Thursday, September 19, 2013

Why I Live In China :: Part II


For the first part of the evening, as another man shared, he stared blandly somewhere near his knees. Then someone asked him to pray. He rose up and his voice bellowed forward, melodic and rhythmic and it filled the room in a way his frail frame did not suggest was possible. "His Name is Wonderful!" he repeated several times. And I knew he believed it in a way I have yet to learn.

He has lived in China for more than twice the number of decades I've been alive, and he has seen changes most people will never relate to or understand. He spoke of many of those changes and the testimony of faithfulness of His God whose Name is Wonderful. He has tested that faithfulness through war torn years, change of power, dark and tense years when much of life as we understand it was being undermined and even destroyed, and finally, in prison. 

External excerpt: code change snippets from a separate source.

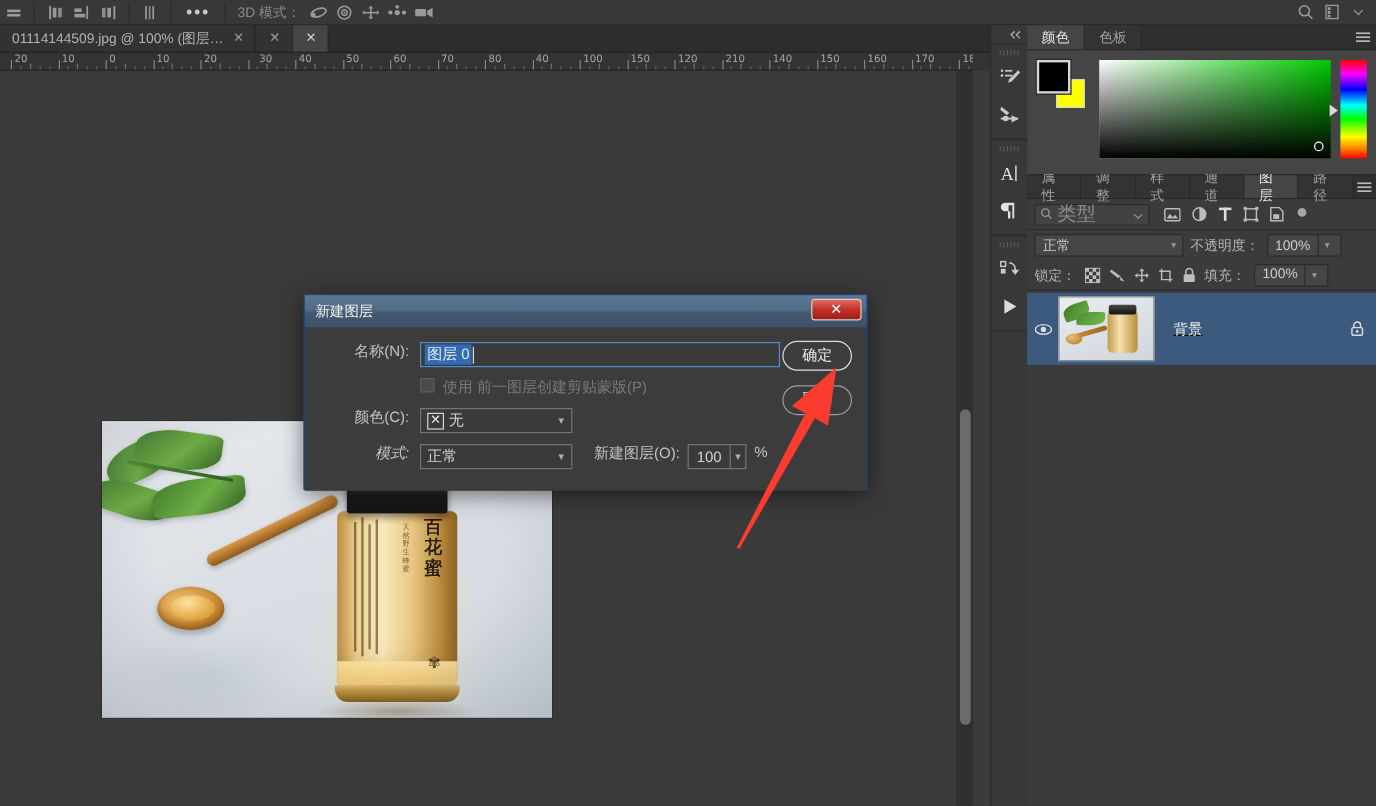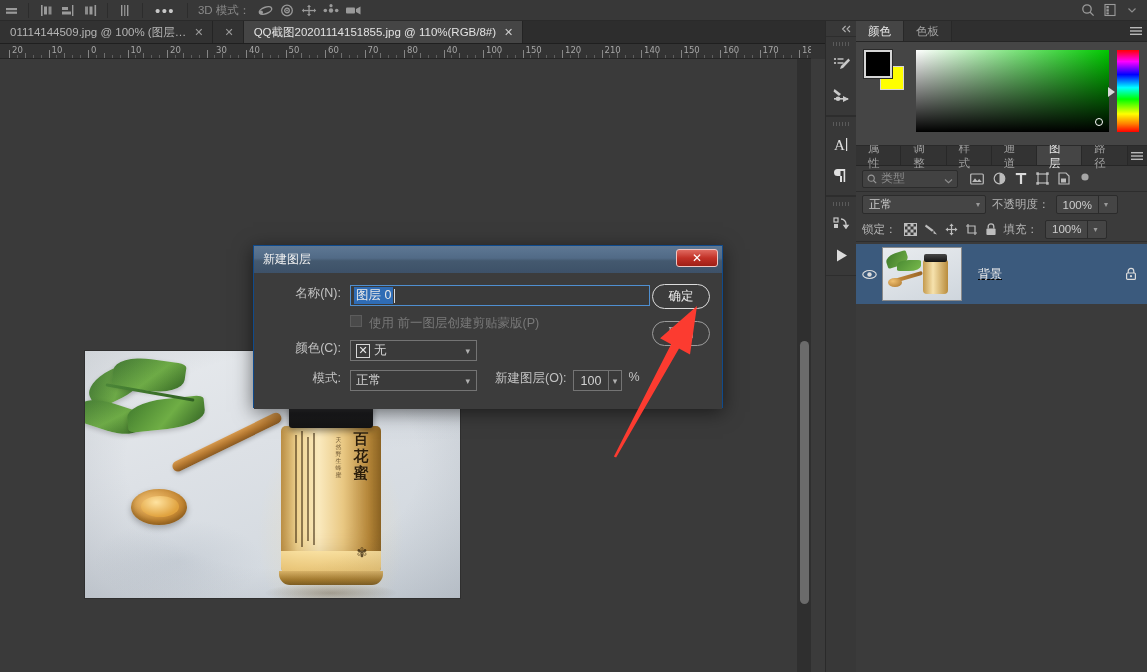"QQ截图20201114151855.jpg @ 110%(RGB/8#)" span { html: <span>QQ截图20201114151855.jpg @ 110%(RGB/8#)</span> -> none }
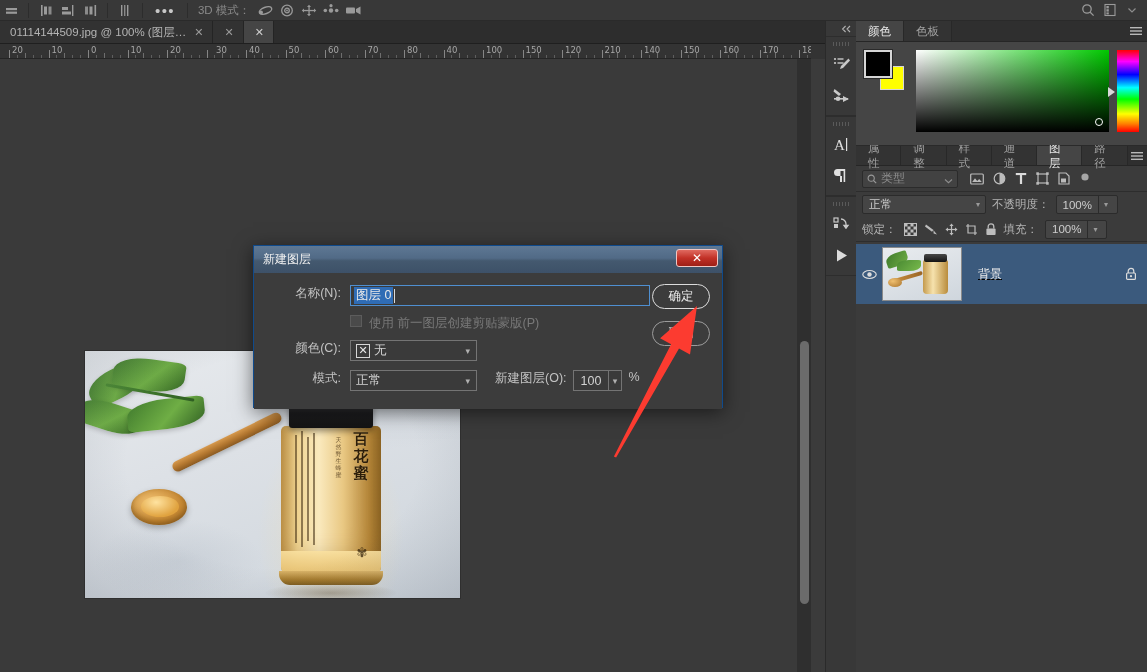"类型" .filt-box .txt { font-size: 12px -> 16px }
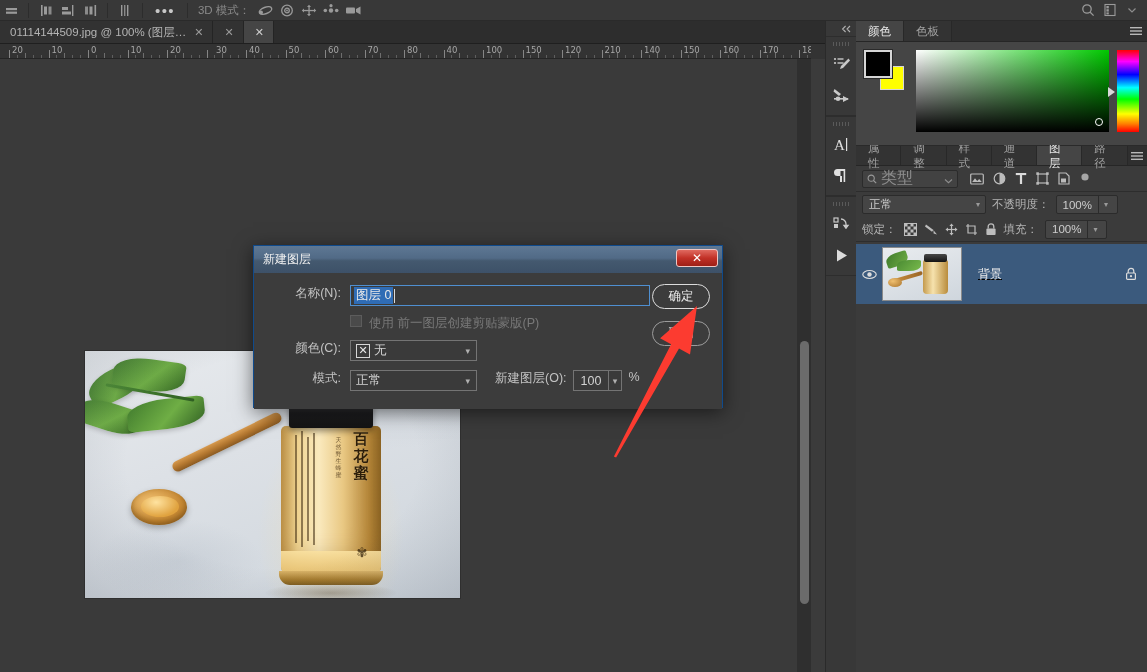"模式:" span.dlabel { font-style: none -> italic }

His Name is Wonderful he said, and this man believed that for that Name it was worth standing in prayer before a building that was being bulldozed to the ground, because it was built for the Name. Bulldoze away, they said, we will rebuild it again. And they did, and again they knocked it down, and again they rebuilt and now it still stands. But stronger than that building is the faith of these men and stronger than their faith is the One they put their faith in. 

One of our white faces stood up to share our thanks, for being able to sit at the feet of these men as they shared their stories and their hearts for their country with us. We feel small, he said. We are humbled. Faith as small as a mustard seed can move a mountain, and though our faith felt so small it is the size of the one we have faith in that really matters. And in that, we were all brothers and sisters, perhaps worlds away in culture, experience, history, age, and maturity, but clinging to the one whose Name is Wonderful in any age or land.

And what did I learn? That perhaps a stripping away of all that seems necessary can be a purifying thing for gathering worshipers. That for some, starting a school that aims to teach from a Logos-Worldview is a frightening and important venture that is vital to the minds and hearts of the next generation, not merely another school option. That old men who look like they are sleeping, are just waiting to stand up and shout Hallelujah. That some people get geeked about rock concerts or celebrity sightings, but this is where I become a hopeless and pathetically adoring fan.

Dear Old Man, I could listen to you sing out "His Name is Wonderful" for the rest of my days, and someday... I will.

1 comment:

  1. We don't often pray to suffer, at least I don't. But when I see the fruit of that suffering, when I hear "His Name is Wonderful" like that I wish I knew suffering...wish I knew how truly easy my life is so I wouldn't get so upended by the small stuff.